Glenelg has been a popular spot for recreation and leisure for much of its history. Following the success of Luna Park, Melbourne, a similar amusement park was constructed on Glenelg's foreshore in 1930. Luna Park Glenelg was placed in voluntary liquidation in 1934, and all the rides (excluding a single carousel) were disassembled, purchased by the directors, and transported to Sydney, where they were used in the construction of Luna Park Sydney. The park's managers claimed that the reasons for the closure were the inability to make money from the park as it was, and opposition to changes from Council and residents, who were afraid that "undesirables" would be attracted to the area.

Built near the former Luna Park site was Magic Mountain, which first opened in 1982. It featured water slides, mini-golf, bumper boats, dodgem cars and many other amusements and was popular with many Adelaide residents. It was also extensively criticised, called an eyesore and likened to a "giant dog dropping" in the media; despite this it was very popular with young children and teenagers. As part of the Holdfast Shores development, Magic Mountain was finally demolished in 2004 and replaced with The Beachouse, a 5-storey modern centre with a more conservative design which still incorporates the historic carousel; it opened in mid-2006. Since its opening, The Beachouse has been a widely popular attraction of the Glenelg area, appealing to both adults and children. A 25-metre single-arm Ferris wheel was a prominent feature of the area until its closure.

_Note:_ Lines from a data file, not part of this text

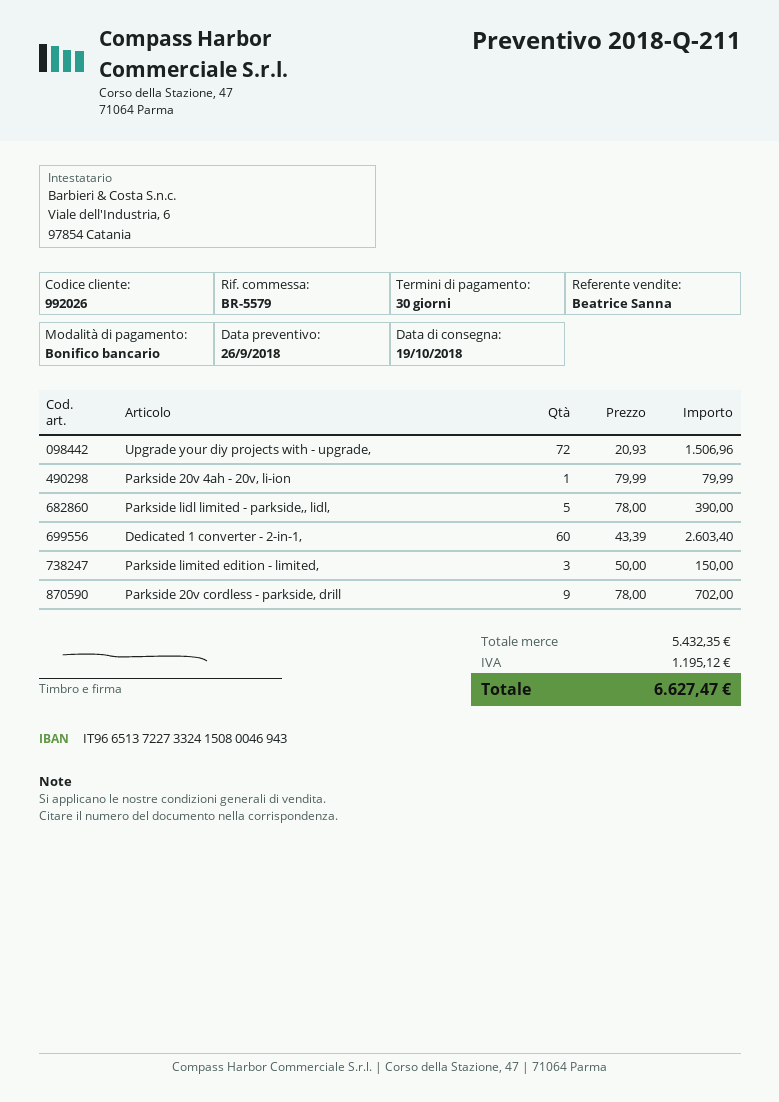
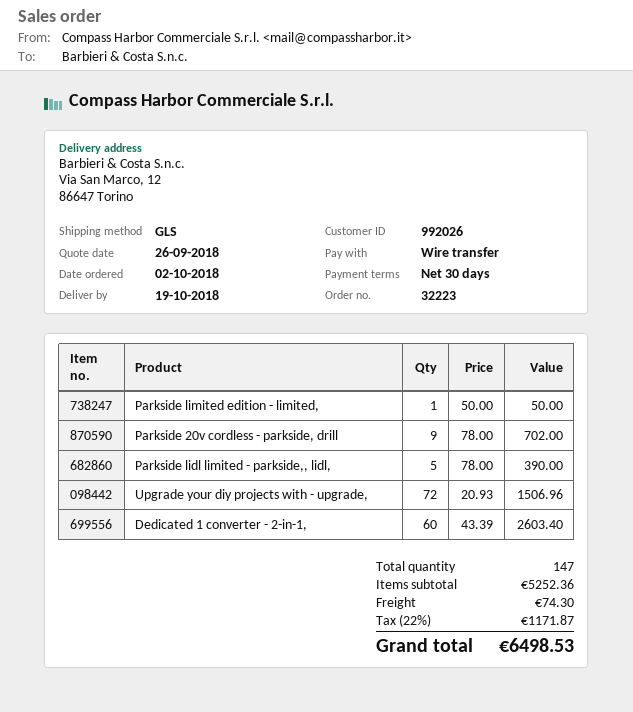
Parkside 20v 4ah - 20v, li-ion: 1 x 79.99 = 79.99 -> none
Parkside limited edition - limited,: 3 x 50.00 = 150.00 -> 1 x 50.00 = 50.00
subtotal: 5432.35 -> 5252.36
shipping: none -> 74.30
tax: 1195.12 -> 1171.87
total: 6627.47 -> 6498.53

=== Wastewater treatment plant ===
South Australia's second largest wastewater treatment plants is located in Glenelg. It was first established in 1933, and was upgraded in 1945, 1962, 1973 and most recently in 2002. A pipeline pumps 2.8 gigalitres of treated wastewater to Adelaide where it is used to irrigate green spaces, such as parks and ovals. The facility also conducts tours for school groups and visitors to learn about water supply and treatment. The plant also returns treated wastewater to the ocean. The most significant pollutants discharged to the sea (by mass) in 2018/19 were: nitrogen (180 tonnes), phosphorus (78 tonnes), chlorine (32 tonnes), ammonia (14 tonnes), fluoride (14 tonnes) and zinc (1 tonne).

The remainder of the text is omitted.